Eris: A friend of mine lost her father last year. She told me she typed a few messy, grief-stricken sentences into a chatbot at two in the morning, and what it wrote back was — her words — the most comforting thing anyone said to her that whole week. Gentle, specific, wise.

Vestra: And the question that should make the hair on your neck stand up is: was anyone there? When it wrote "I'm so sorry, the silence in the house must be deafening" — did it understand her grief? Or did it assemble the most statistically likely comforting words, with precisely as much inner experience as a calculator?

Eris: And here's what's maddening. From the outside, you cannot tell. The output is identical either way. If it understands, it produces those words. If it's a spectacularly good pattern-matcher with nobody home, it produces those exact same words.

Vestra: This is the oldest fight in artificial intelligence, and these models have dragged it out of the philosophy seminar and into everyone's pocket. One camp says: it's a parrot. A magnificent parrot, stitching together forms it has seen, with no grip on what any of it means. The other camp says: to predict the next word that well, across everything, it must have built some real model of the world the words describe — and that's most of what understanding ever was.

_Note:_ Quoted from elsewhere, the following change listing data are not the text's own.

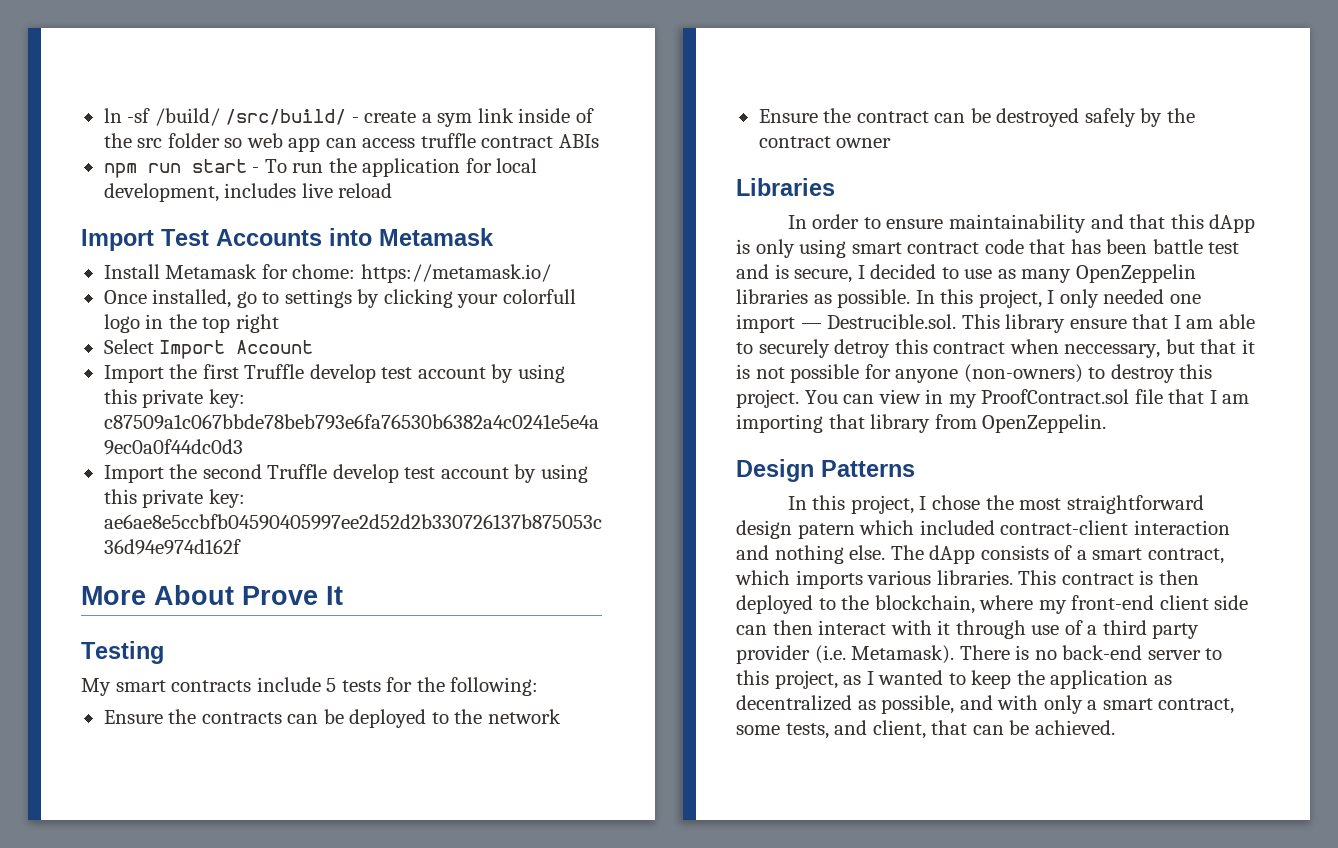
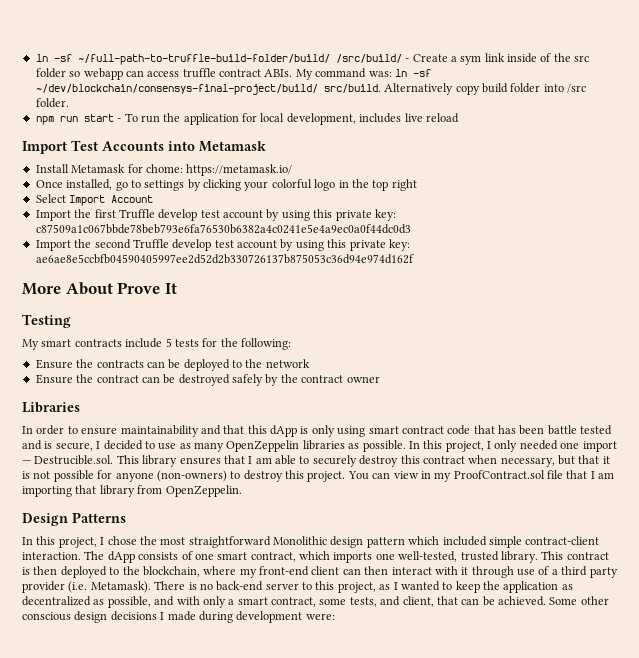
[103,108,220,126] ln -sf /build/ -> [35,54,330,65] ln -sf ~/full-path-to-truffle-build-folder/build/
[364,111,417,123] create -> [412,54,448,62] Create
[246,133,321,152] web app -> [83,68,123,80] webapp
[558,134,599,148] ABIs -> [264,68,431,80] [35,83,586,95] [35,98,69,108] ABIs. My command was: ln -sf ~/dev/blockchain/consensys-final-project/build/ src/build. Alternatively copy build folder into /src folder.
[502,289,576,304] colorfull -> [271,179,312,189] colorful
[1208,242,1240,254] test -> [580,425,613,435] tested
[1069,319,1127,329] ensure -> [179,457,221,465] ensures
[834,339,891,358] detroy -> [359,455,399,467] destroy
[1064,344,1161,358] neccessary, -> [500,457,555,467] necessary,
[736,520,1230,539] [736,545,886,564] design patern which included contract-client interaction and nothing else. -> [273,536,600,548] [22,552,81,560] Monolithic design pattern which included simple contract-client interaction.
[1076,550,1087,560] a -> [194,553,214,560] one
[867,570,1013,585] various libraries. -> [375,551,538,563] one well-tested, trusted library.
[1214,595,1249,610] side -> (340, 570) none
(1115, 727) none -> [549,596,609,605] [22,611,335,623] Some other conscious design decisions I made during development were:

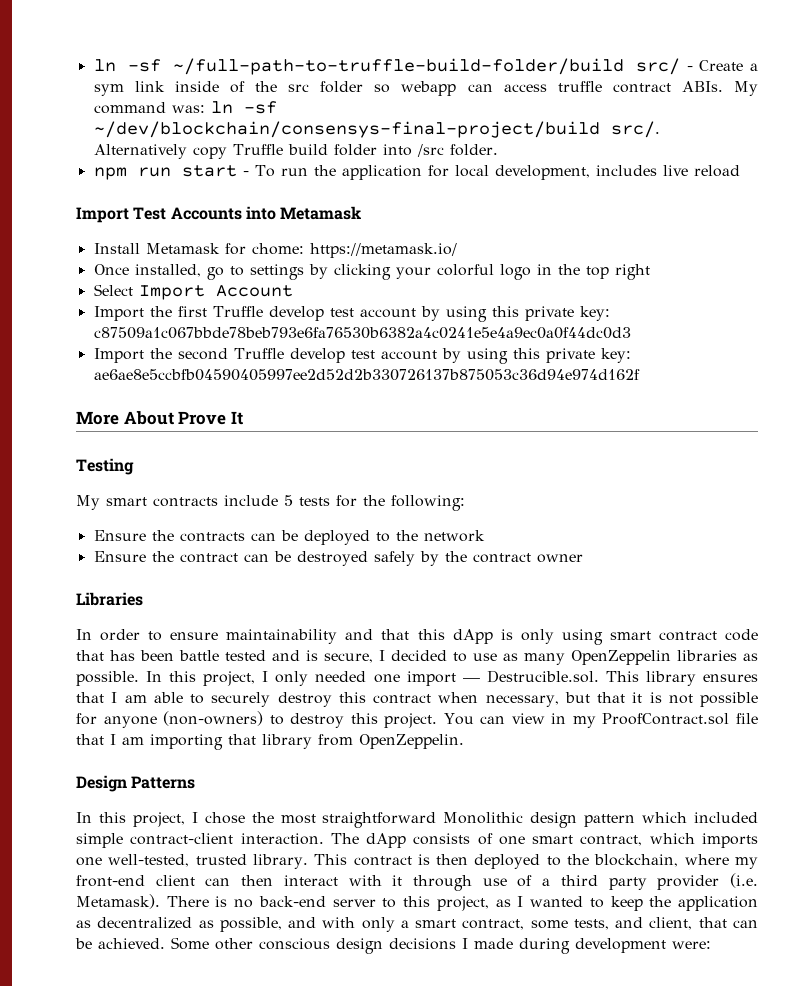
[35,54,402,65] ln -sf ~/full-path-to-truffle-build-folder/build/ /src/build/ -> [93,58,681,75] ln -sf ~/full-path-to-truffle-build-folder/build src/
[35,84,381,95] ~/dev/blockchain/consensys-final-project/build/ src/build. -> [93,121,660,138] ~/dev/blockchain/consensys-final-project/build src/.
(480, 90) none -> [232,144,283,155] Truffle

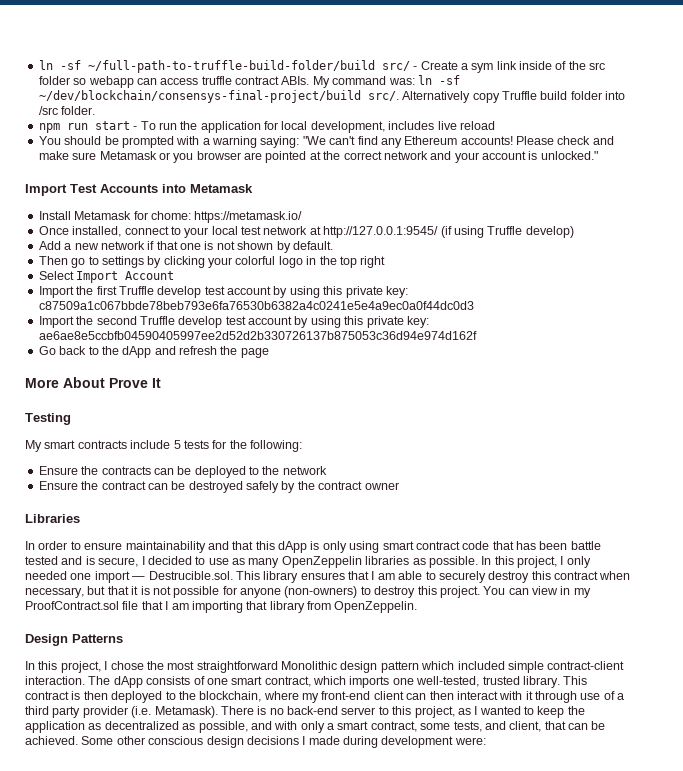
(740, 171) none -> [38,136,614,148] [38,151,598,163] // You should be prompted with a warning saying: "We can't find any Ethereum accounts! Please check and make sure Metamask or you browser are pointed at the correct network and your account is unlocked."
(201, 270) none -> [124,226,574,238] [38,241,333,253] [38,256,68,265] connect to your local test network at http://127.0.0.1:9545/ (if using Truffle develop) // Add a new network if that one is not shown by default. // Then
(640, 375) none -> [38,346,269,358] // Go back to the dApp and refresh the page

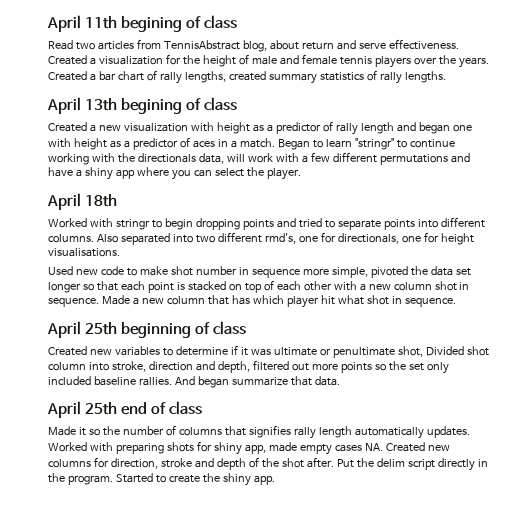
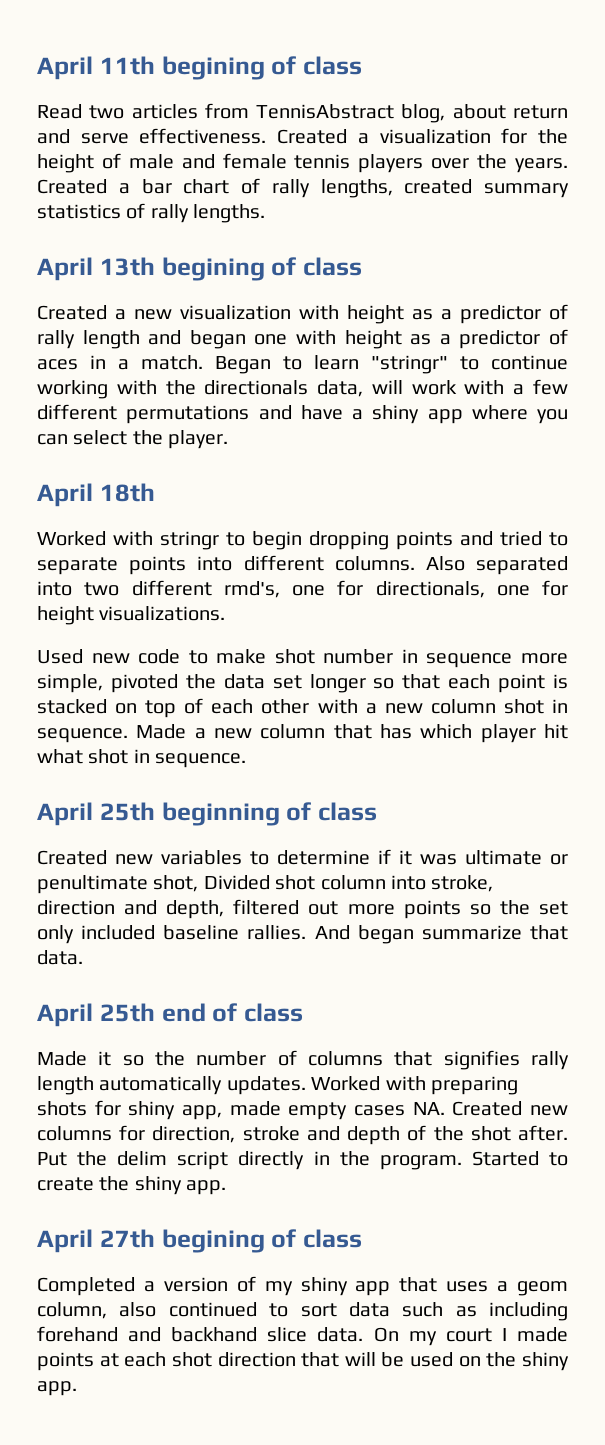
[48,248,120,257] visualisations. -> [99,606,226,621] visualizations.
(275, 480) none -> [37,1229,362,1253] [37,1276,568,1296] [37,1302,568,1321] [37,1326,568,1346] [37,1352,569,1371] [37,1381,77,1396] // April 27th begining of class // Completed a version of my shiny app that uses a geom column, also continued to sort data such as including forehand and backhand slice data. On my court I made points at each shot direction that will be used on the shiny app.

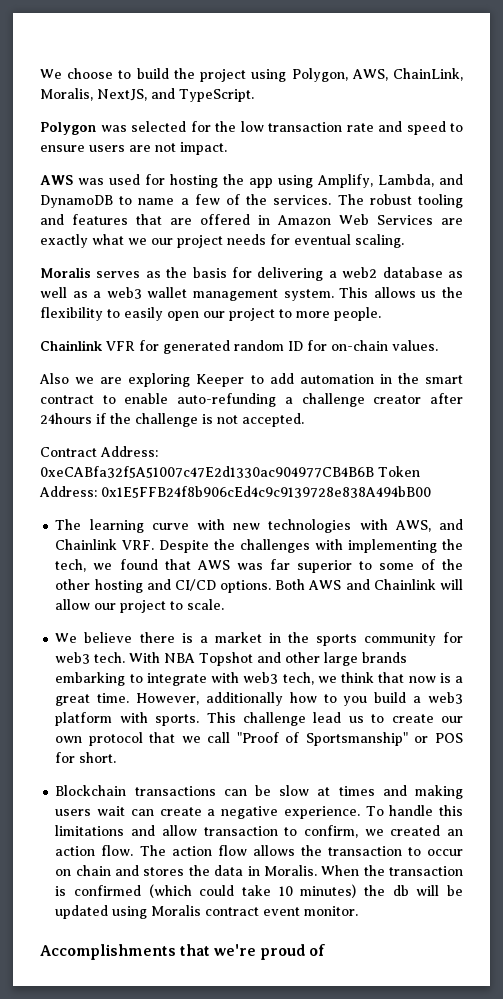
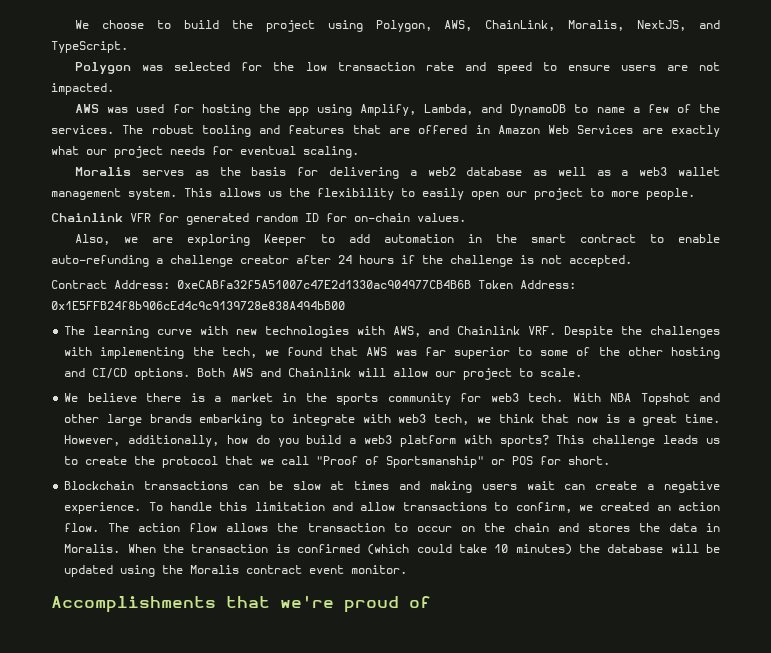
[180,142,227,155] impact. -> [51,83,114,95] impacted.
[128,238,147,245] we -> (79, 150) none
[39,373,69,384] Also -> [75,234,111,245] Also,
[40,413,92,424] 24hours -> [338,255,394,264] 24 hours
[205,692,337,706] additionally how to -> [128,435,270,447] additionally, how do
[155,714,200,726] sports. -> [499,435,549,447] sports?
[313,712,342,723] lead -> [663,435,699,444] leads
[440,716,463,723] [55,736,83,743] our own -> [134,456,156,465] the
[55,825,125,836] limitations -> [254,502,325,511] limitation
[203,826,278,836] transaction -> [402,502,487,511] transactions
(72, 872) none -> [483,523,505,532] the
[392,885,409,896] db -> [607,544,664,553] database
(148, 912) none -> [162,565,184,574] the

Eris: And what makes this episode different from a bar argument is that it's no longer only philosophy. People have started doing experiments. Actual, cut-the-model-open experiments that bear on whether there's a there there.

Vestra: So today is genuinely a trial. We'll hear the case for the prosecution — that it's all hollow form. We'll hear the defense's flashiest exhibit — abilities that erupt out of nowhere at scale — and then watch that exhibit partly fall apart under cross-examination. And then we'll look at the single most unsettling piece of evidence either way: a model that was never shown a game board, and built one anyway, in its own head.

Eris: We probably won't reach a verdict. But you'll know exactly what we do and don't know — which is so much better than a vibe.

Intro

Eris: This is Breach Protocol. I'm Luna — I read the papers and find the threads between them. And this is the episode where the threads all knot together, because "does it understand" sits underneath everything else we've ever covered.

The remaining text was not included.